NASA says InSight mission detects 1st meteoroid impacts on Mars

NASA’s InSight lander has detected seismic waves from four space rocks that crashed on Mars in 2020 and 2021, representing the first impacts detected by the spacecraft’s seismometer since it touched down on the Red Planet in 2018.

In a statement, NASA said it was the first time seismic and acoustic waves from an impact were detected on Mars.

A new paper published Monday in Nature Geoscience details the impacts, which ranged between 53 and 180 miles (85 and 290 kilometers) from InSight’s location, a region of Mars called Elysium Planitia.

The first of the four confirmed meteoroids – the term used for space rocks before they hit the ground – made the most dramatic entrance: It entered Mars’ atmosphere on Sept. 5, 2021, exploding into at least three shards that each left a crater behind.

“After three years of InSight waiting to detect an impact, those craters looked beautiful,” said Ingrid Daubar of Brown University, a co-author of the paper and a specialist in Mars impacts.

Seismic data offers various clues that will help researchers better understand Mars.
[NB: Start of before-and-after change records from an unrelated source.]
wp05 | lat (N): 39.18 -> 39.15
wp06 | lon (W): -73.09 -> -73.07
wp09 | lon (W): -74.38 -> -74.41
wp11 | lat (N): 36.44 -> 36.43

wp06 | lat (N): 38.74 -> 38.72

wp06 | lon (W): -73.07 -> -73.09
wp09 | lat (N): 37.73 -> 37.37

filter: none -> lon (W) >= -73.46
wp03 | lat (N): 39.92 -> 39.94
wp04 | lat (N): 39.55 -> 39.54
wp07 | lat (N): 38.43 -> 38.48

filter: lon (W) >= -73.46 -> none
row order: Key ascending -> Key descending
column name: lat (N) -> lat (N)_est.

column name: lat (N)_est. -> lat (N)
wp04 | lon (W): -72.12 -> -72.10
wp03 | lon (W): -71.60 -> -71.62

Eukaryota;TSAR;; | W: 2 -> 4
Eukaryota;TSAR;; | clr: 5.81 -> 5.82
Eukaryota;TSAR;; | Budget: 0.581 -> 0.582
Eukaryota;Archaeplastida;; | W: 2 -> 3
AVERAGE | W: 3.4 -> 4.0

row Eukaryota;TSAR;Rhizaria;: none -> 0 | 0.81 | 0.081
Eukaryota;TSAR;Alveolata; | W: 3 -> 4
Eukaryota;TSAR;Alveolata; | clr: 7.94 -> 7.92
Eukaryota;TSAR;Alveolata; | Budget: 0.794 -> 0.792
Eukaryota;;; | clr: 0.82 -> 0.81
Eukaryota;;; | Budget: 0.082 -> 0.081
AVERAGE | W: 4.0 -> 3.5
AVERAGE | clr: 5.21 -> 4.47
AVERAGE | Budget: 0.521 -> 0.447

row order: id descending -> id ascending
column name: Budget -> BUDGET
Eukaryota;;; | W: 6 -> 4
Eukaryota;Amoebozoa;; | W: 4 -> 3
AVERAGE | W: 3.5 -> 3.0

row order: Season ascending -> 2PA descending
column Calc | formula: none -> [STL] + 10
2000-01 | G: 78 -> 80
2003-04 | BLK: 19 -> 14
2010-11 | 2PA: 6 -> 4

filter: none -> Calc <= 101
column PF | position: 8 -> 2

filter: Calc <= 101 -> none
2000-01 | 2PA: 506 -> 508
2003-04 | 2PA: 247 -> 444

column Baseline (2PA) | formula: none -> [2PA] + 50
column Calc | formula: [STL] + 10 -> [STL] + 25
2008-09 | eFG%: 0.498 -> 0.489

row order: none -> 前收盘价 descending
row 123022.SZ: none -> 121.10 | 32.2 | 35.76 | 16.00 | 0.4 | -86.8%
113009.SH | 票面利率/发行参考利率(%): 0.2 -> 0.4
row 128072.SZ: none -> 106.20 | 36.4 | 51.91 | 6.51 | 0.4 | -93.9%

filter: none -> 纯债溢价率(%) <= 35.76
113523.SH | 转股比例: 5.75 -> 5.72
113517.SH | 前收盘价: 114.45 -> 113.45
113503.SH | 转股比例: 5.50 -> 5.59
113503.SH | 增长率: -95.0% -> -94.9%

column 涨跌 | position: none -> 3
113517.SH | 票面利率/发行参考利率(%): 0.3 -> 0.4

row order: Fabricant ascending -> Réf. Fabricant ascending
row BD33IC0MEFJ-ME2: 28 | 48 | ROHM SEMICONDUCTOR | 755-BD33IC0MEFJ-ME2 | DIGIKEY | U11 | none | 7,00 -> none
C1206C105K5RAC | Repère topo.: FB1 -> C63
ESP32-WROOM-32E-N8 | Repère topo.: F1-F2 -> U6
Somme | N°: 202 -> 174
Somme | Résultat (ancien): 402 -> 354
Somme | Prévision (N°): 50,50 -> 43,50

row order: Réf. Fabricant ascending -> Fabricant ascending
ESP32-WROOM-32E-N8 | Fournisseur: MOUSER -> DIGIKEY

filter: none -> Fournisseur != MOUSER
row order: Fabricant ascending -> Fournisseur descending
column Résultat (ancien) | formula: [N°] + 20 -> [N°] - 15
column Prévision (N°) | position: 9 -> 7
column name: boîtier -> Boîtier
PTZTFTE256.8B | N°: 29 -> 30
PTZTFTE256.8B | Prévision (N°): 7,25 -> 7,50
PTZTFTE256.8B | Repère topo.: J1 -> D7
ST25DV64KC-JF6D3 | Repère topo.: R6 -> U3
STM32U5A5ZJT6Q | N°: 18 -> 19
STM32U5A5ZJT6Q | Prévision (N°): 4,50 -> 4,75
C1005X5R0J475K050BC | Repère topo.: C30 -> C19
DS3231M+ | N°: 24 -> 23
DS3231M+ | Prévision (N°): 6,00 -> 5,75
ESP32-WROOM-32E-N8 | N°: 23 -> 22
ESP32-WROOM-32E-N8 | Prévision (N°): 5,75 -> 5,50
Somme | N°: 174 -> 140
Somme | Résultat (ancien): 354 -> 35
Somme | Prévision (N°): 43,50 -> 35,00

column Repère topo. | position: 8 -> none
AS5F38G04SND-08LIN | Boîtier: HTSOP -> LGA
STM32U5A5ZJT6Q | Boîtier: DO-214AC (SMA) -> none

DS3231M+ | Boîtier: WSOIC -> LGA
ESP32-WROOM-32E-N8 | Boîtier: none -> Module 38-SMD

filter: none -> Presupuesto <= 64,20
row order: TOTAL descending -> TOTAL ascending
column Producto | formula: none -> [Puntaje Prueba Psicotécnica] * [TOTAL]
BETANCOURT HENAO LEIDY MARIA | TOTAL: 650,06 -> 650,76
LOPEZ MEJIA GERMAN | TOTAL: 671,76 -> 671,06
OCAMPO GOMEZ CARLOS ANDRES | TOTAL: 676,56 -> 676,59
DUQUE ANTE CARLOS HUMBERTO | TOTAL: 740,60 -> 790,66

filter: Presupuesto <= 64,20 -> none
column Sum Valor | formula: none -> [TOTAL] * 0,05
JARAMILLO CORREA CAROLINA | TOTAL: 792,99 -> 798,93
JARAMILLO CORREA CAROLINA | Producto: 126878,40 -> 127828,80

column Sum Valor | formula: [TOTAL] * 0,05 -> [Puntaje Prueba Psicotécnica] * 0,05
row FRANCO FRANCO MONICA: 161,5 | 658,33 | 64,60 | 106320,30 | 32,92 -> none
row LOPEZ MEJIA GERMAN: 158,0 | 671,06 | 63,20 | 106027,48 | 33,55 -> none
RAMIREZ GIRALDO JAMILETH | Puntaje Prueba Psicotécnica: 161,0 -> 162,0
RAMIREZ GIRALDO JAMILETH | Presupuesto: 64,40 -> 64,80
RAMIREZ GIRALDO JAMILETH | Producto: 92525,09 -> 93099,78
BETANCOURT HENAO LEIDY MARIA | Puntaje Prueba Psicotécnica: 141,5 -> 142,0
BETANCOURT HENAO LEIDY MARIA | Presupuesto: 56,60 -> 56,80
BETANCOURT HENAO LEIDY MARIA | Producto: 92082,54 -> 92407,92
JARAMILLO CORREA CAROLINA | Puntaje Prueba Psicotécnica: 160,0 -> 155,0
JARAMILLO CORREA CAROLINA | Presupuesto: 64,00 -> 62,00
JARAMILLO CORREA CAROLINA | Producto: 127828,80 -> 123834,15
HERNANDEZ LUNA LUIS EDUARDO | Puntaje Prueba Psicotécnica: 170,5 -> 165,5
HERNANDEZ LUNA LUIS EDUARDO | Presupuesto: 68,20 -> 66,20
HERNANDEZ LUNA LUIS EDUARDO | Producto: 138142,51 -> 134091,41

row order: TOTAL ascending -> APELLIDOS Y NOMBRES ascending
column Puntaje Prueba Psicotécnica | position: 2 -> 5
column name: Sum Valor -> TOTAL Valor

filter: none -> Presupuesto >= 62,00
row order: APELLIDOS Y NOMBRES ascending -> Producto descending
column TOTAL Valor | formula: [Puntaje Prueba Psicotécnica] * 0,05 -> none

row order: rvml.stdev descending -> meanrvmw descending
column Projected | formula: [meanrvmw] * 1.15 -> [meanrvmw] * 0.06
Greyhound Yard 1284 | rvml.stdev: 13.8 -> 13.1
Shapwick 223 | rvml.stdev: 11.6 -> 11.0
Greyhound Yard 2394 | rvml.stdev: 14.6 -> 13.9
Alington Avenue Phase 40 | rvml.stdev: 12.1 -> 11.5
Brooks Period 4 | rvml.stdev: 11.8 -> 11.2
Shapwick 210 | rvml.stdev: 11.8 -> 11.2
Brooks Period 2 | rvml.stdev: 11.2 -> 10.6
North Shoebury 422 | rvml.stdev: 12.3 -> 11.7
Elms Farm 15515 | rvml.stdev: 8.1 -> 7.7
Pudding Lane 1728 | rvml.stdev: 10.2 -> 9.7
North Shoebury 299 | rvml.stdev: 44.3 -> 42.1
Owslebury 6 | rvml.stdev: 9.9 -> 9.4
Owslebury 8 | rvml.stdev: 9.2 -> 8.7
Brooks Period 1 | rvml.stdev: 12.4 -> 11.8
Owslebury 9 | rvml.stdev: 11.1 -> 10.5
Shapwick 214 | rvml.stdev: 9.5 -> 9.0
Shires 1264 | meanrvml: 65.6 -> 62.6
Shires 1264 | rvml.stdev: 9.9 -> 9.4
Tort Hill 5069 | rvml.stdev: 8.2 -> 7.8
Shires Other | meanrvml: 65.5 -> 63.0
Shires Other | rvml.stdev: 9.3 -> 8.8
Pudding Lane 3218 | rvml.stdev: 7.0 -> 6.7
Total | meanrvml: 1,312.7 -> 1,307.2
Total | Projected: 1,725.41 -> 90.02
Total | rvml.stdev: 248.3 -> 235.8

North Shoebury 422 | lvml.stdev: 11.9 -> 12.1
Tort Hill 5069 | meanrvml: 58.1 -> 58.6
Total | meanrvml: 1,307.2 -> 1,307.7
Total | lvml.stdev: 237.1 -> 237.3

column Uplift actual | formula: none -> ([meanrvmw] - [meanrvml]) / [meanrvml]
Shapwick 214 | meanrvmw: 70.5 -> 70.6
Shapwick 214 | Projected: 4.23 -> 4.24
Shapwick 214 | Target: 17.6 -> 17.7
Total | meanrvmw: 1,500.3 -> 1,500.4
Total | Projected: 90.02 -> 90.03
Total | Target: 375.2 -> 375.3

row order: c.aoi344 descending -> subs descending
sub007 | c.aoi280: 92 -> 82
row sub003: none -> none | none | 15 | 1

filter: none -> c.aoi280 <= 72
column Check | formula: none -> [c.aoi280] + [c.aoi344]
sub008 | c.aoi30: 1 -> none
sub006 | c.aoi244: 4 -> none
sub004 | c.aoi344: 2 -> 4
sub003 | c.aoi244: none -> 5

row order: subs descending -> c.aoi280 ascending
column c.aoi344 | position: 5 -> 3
Most marsquakes (quakes on Mars) are caused by subsurface rocks cracking from heat and pressure, according to the US agency for space exploration. Studying how the resulting seismic waves change as they move through different materials provides scientists with a way to study Mars’ crust, mantle, and core.

According to NASA, scientists can approximate the age of a planet’s surface by counting its impact craters: The more they see, the older the surface. By calibrating their statistical models based on how often they see impacts occurring now, scientists can then estimate how many more impacts happened earlier in the solar system’s history.

“Impacts are the clocks of the solar system,” said the paper’s lead author, Raphael Garcia of University of Toulouse’s ISAE-SUPAERO Institute of Aeronautics and Space. “We need to know the impact rate today to estimate the age of different surfaces.”